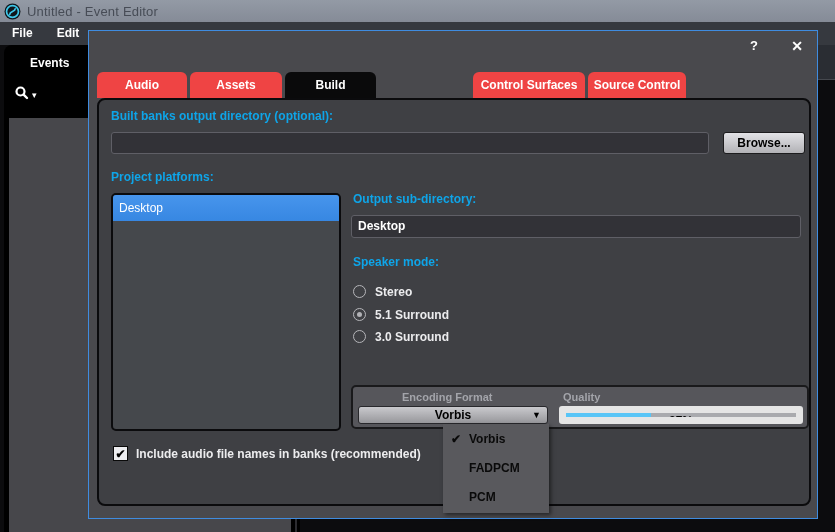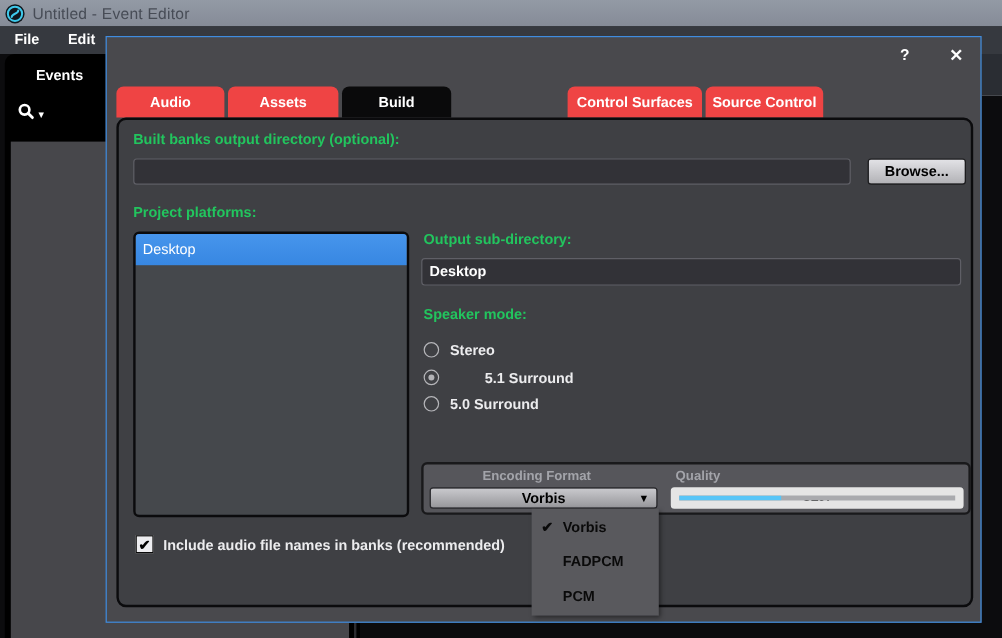--- a/index.html
+++ b/index.html
@@ -64,21 +64,21 @@
   .tab.active { background:#0a0a0b; }
   .tab-audio{left:8px;width:90px} .tab-assets{left:101px;width:92px}
   .tab-build{left:196px;width:91px} .tab-interface{left:290px;width:91px}
   .tab-control{left:384px;width:112px} .tab-source{left:499px;width:98px}
 
   
   .content-panel {
     left:8px; top:67px; width:714px; height:408px;
     background:#3f4044; border:2px solid #0b0b0d; border-radius:8px;
   }
-  .field-label { color:#22c55e; font-size:12px; font-weight:bold; white-space:nowrap; }
+  .field-label { color:#0ea5e9; font-size:12px; font-weight:bold; white-space:nowrap; }
   .lbl-outdir { left:12px; top:9px; }
   .text-input {
     background:#323237; border:1px solid #5f5f66; border-radius:3px;
     color:#fff; font-size:12px; font-weight:bold; padding:0 6px; line-height:20px;
   }
   .outdir-input { left:12px; top:32px; width:598px; height:22px; }
   .browse-btn {
     left:624px; top:32px; width:82px; height:22px;
     background:linear-gradient(#e2e2e6,#b2b2b6); border:1px solid #1c1c1e; border-radius:3px;
     color:#000; font-size:12px; font-weight:bold; text-align:center; line-height:20px;
@@ -91,21 +91,21 @@
   .platform-item {
     height:26px; line-height:26px; padding-left:6px;
     color:#fff; font-size:12px;
   }
   .platform-item.selected { background:linear-gradient(#4795ec,#3787e2); }
 
   .lbl-subdir { left:254px; top:92px; }
   .subdir-input { left:252px; top:115px; width:450px; height:23px; line-height:21px; }
   .lbl-speaker { left:254px; top:155px; }
   .radio-row { position:absolute; left:254px; height:15px; display:flex; align-items:center; }
-  .radio-stereo{ top:184px; } .radio-51{ top:207px;gap:29px; } .radio-71{ top:229px; }
+  .radio-stereo{ top:184px; } .radio-51{ top:207px; } .radio-71{ top:229px; }
   .radio-circle {
     width:13px; height:13px; border-radius:50%;
     border:1.5px solid #b6b6ba; background:#3f4044; position:relative; flex:none;
   }
   .radio-row.selected .radio-circle::after {
     content:""; position:absolute; left:3px; top:3px; width:5px; height:5px;
     border-radius:50%; background:#b2b2b6;
   }
   .radio-label { color:#ececee; font-size:12px; font-weight:bold; margin-left:9px; }
 
@@ -218,21 +218,21 @@
     <div class="radio-row radio-stereo">
       <span class="radio-circle"></span>
       <span class="radio-label">Stereo</span>
     </div>
     <div class="radio-row radio-51 selected">
       <span class="radio-circle"></span>
       <span class="radio-label">5.1 Surround</span>
     </div>
     <div class="radio-row radio-71">
       <span class="radio-circle"></span>
-      <span class="radio-label">5.0 Surround</span>
+      <span class="radio-label">3.0 Surround</span>
     </div>
 
     <div class="abs encoding-panel">
       <span class="enc-header hdr-format">Encoding Format</span>
       <span class="enc-header hdr-quality">Quality</span>
       <div class="format-dropdown">
         <span>Vorbis</span>
         <span class="dropdown-arrow">▼</span>
       </div>
       <div class="quality-slider">

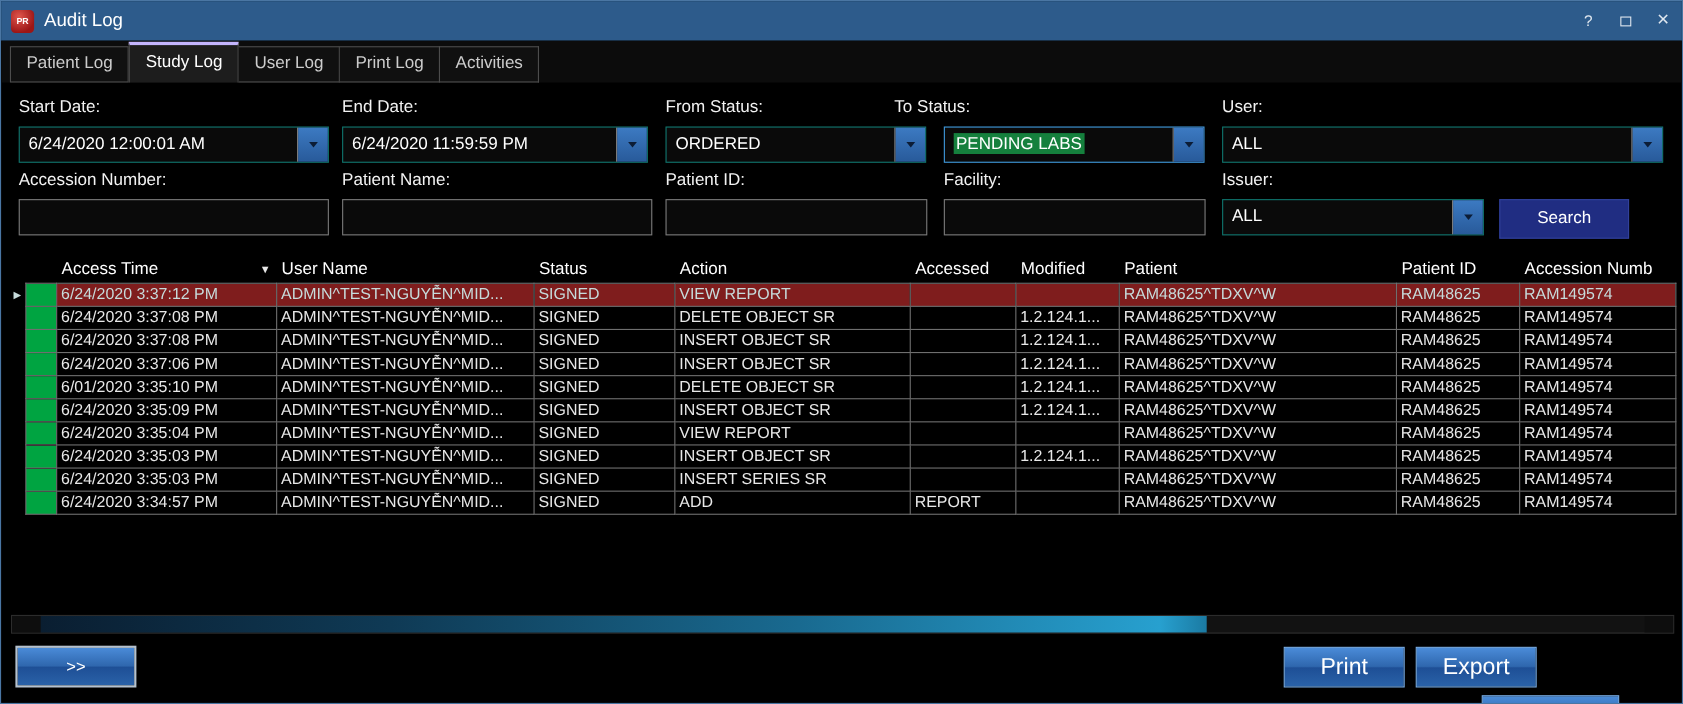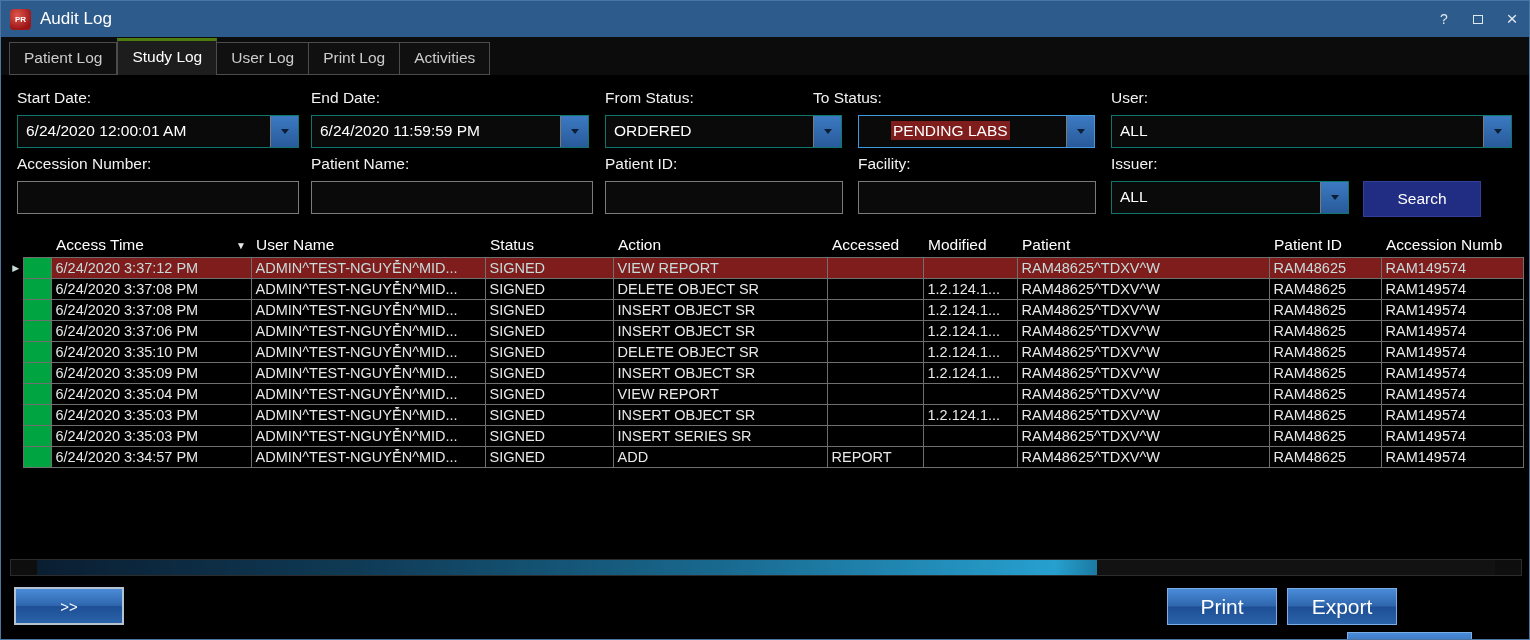--- a/index.html
+++ b/index.html
@@ -31,30 +31,30 @@
     background:#0c0c0c; display:flex; align-items:flex-end; padding-left:8px;
   }
   .tab {
     height:33px; line-height:30px; padding:0 14px; background:#101010;
     color:#cccccc; font-size:15.5px; border:1px solid #4c4c4c; border-left:none;
     white-space:nowrap;
   }
   .tab:first-child { border-left:1px solid #4c4c4c; }
   .tab.active {
     height:37px; line-height:32px; background:#1d1d1d; color:#fff;
-    border-top:3px solid #4d7c0f; border-left:1px solid #4c4c4c; border-bottom:none;
+    border-top:3px solid #c4b5fd; border-left:1px solid #4c4c4c; border-bottom:none;
   }
   
   .flabel { position:absolute; color:#f2f2f2; font-size:15.5px; white-space:nowrap; }
   .combo { position:absolute; height:33px; display:flex; border:1px solid #0f766e; background:#0a0a0a; }
   .combo .val { flex:1; padding:0 8px; line-height:30px; font-size:15.5px; color:#fff; white-space:nowrap; overflow:hidden; }
   .combo .btn { width:28px; border-left:1px solid #7a7a7a; background:linear-gradient(180deg,#3c7ac2,#285a9a); display:flex; align-items:center; justify-content:center; }
   .combo .arr { width:0; height:0; border-left:4px solid transparent; border-right:4px solid transparent; border-top:5px solid #0c1d36; }
   .combo.focused { border-color:#3f9ade; }
-  .hl { background:#7f1d1d; color:#fff; padding:1px 2px;margin-left:24px; }
+  .hl { background:#15803d; color:#fff; padding:1px 2px; }
   .tinput {
     position:absolute; height:33px; background:#0a0a0a; border:1px solid #7a7a7a;
     color:#fff; font-size:15.5px; padding:0 8px; font-family:inherit; outline:none;
   }
   .search-btn {
     position:absolute; background:#202d82; border:1px solid #31409a; color:#fff;
     font-size:15.5px; font-family:inherit; cursor:default;
   }
   
   .grid-table { position:absolute; left:8px; top:232px; width:1514px; border-collapse:collapse; table-layout:fixed; }
@@ -252,21 +252,21 @@
           <td>INSERT OBJECT SR</td>
           <td></td>
           <td>1.2.124.1...</td>
           <td>RAM48625^TDXV^W</td>
           <td>RAM48625</td>
           <td>RAM149574</td>
         </tr>
         <tr>
           <td class="c-ind"></td>
           <td class="c-green"></td>
-          <td>6/24/2020 3:35:10 PM</td>
+          <td>6/01/2020 3:35:10 PM</td>
           <td>ADMIN^TEST-NGUYỄN^MID...</td>
           <td>SIGNED</td>
           <td>DELETE OBJECT SR</td>
           <td></td>
           <td>1.2.124.1...</td>
           <td>RAM48625^TDXV^W</td>
           <td>RAM48625</td>
           <td>RAM149574</td>
         </tr>
         <tr>

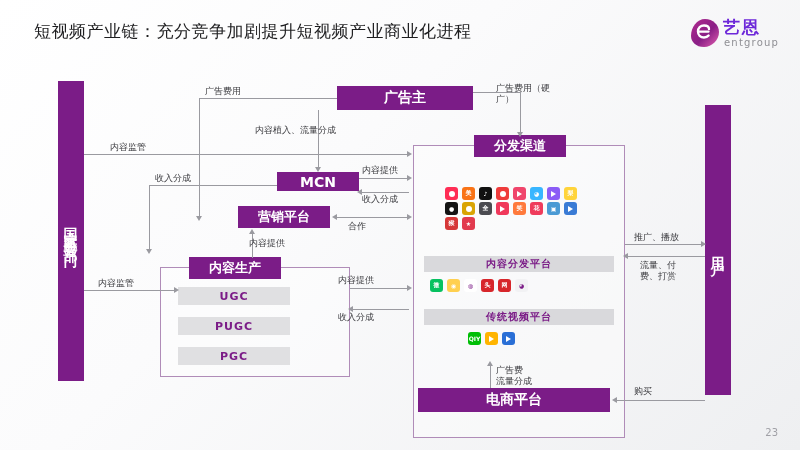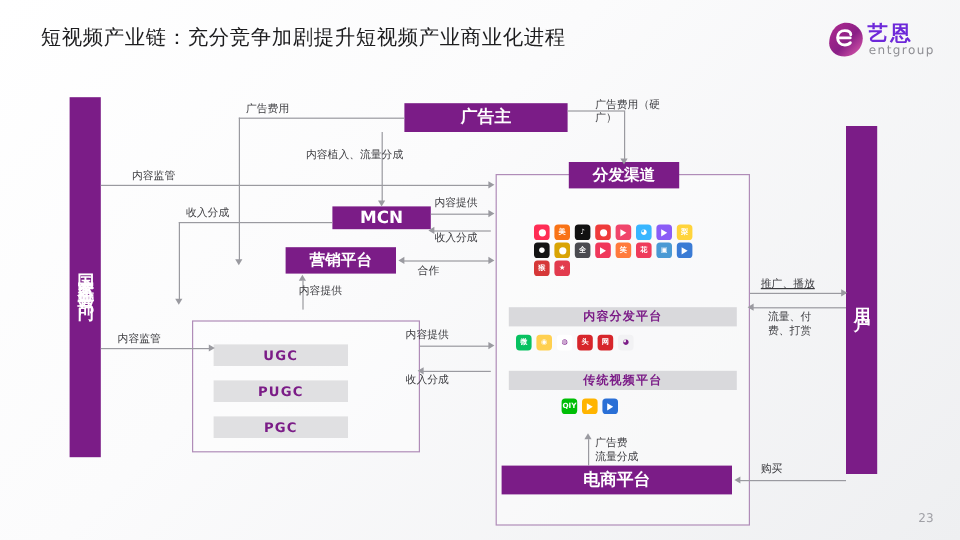--- a/index.html
+++ b/index.html
@@ -123,20 +123,23 @@
 
   <div class="pbox" style="left:277px;top:106px;width:82px;height:19px;font-size:14px;">
     <span>MCN</span>
   </div>
 
   <div class="pbox" style="left:238px;top:140px;width:92px;height:22px;font-size:13px;">
     <span>营销平台</span>
   </div>
 
   <div id="prod-group"></div>
+  <div class="pbox" style="left:189px;top:191px;width:92px;height:22px;font-size:13px;">
+    <span>内容生产</span>
+  </div>
   <div class="subbox" style="left:178px;top:221px;width:112px;height:18px;">
     <span>UGC</span>
   </div>
   <div class="subbox" style="left:178px;top:281px;width:112px;height:18px;">
     <span>PGC</span>
   </div>
   <div class="subbox" style="left:178px;top:251px;width:112px;height:18px;">
     <span>PUGC</span>
   </div>
 
@@ -255,21 +258,21 @@
 
   <div class="ln lnh" style="left:350px;top:222px;width:59px;"></div>
   <div class="arw arw-r" style="left:407px;top:219px;"></div>
   <div class="lbl" style="left:338px;top:209px;">内容提供</div>
   <div class="ln lnh" style="left:350px;top:243px;width:59px;"></div>
   <div class="arw arw-l" style="left:348px;top:240px;"></div>
   <div class="lbl" style="left:338px;top:246px;">收入分成</div>
 
   <div class="ln lnh" style="left:625px;top:178px;width:80px;"></div>
   <div class="arw arw-r" style="left:701px;top:175px;"></div>
-  <div class="lbl" style="left:634px;top:166px;text-decoration:underline;">推广、播放</div>
+  <div class="lbl" style="left:634px;top:166px;">推广、播放</div>
   <div class="ln lnh" style="left:625px;top:190px;width:80px;"></div>
   <div class="arw arw-l" style="left:623px;top:187px;"></div>
   <div class="lbl" style="left:640px;top:194px;">流量、付
 费、打赏</div>
 
   <div class="ln lnv" style="left:490px;top:300px;height:22px;"></div>
   <div class="arw arw-u" style="left:487px;top:295px;"></div>
   <div class="lbl" style="left:496px;top:299px;">广告费
 流量分成</div>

+===+

Show, from the material above, each line that includes the string "weight".

# REPLY
-  .field-label { color:#22c55e; font-size:12px; font-weight:bold; white-space:nowrap; }
+  .field-label { color:#0ea5e9; font-size:12px; font-weight:bold; white-space:nowrap; }
     color:#fff; font-size:12px; font-weight:bold; padding:0 6px; line-height:20px;
     color:#000; font-size:12px; font-weight:bold; text-align:center; line-height:20px;
   .radio-label { color:#ececee; font-size:12px; font-weight:bold; margin-left:9px; }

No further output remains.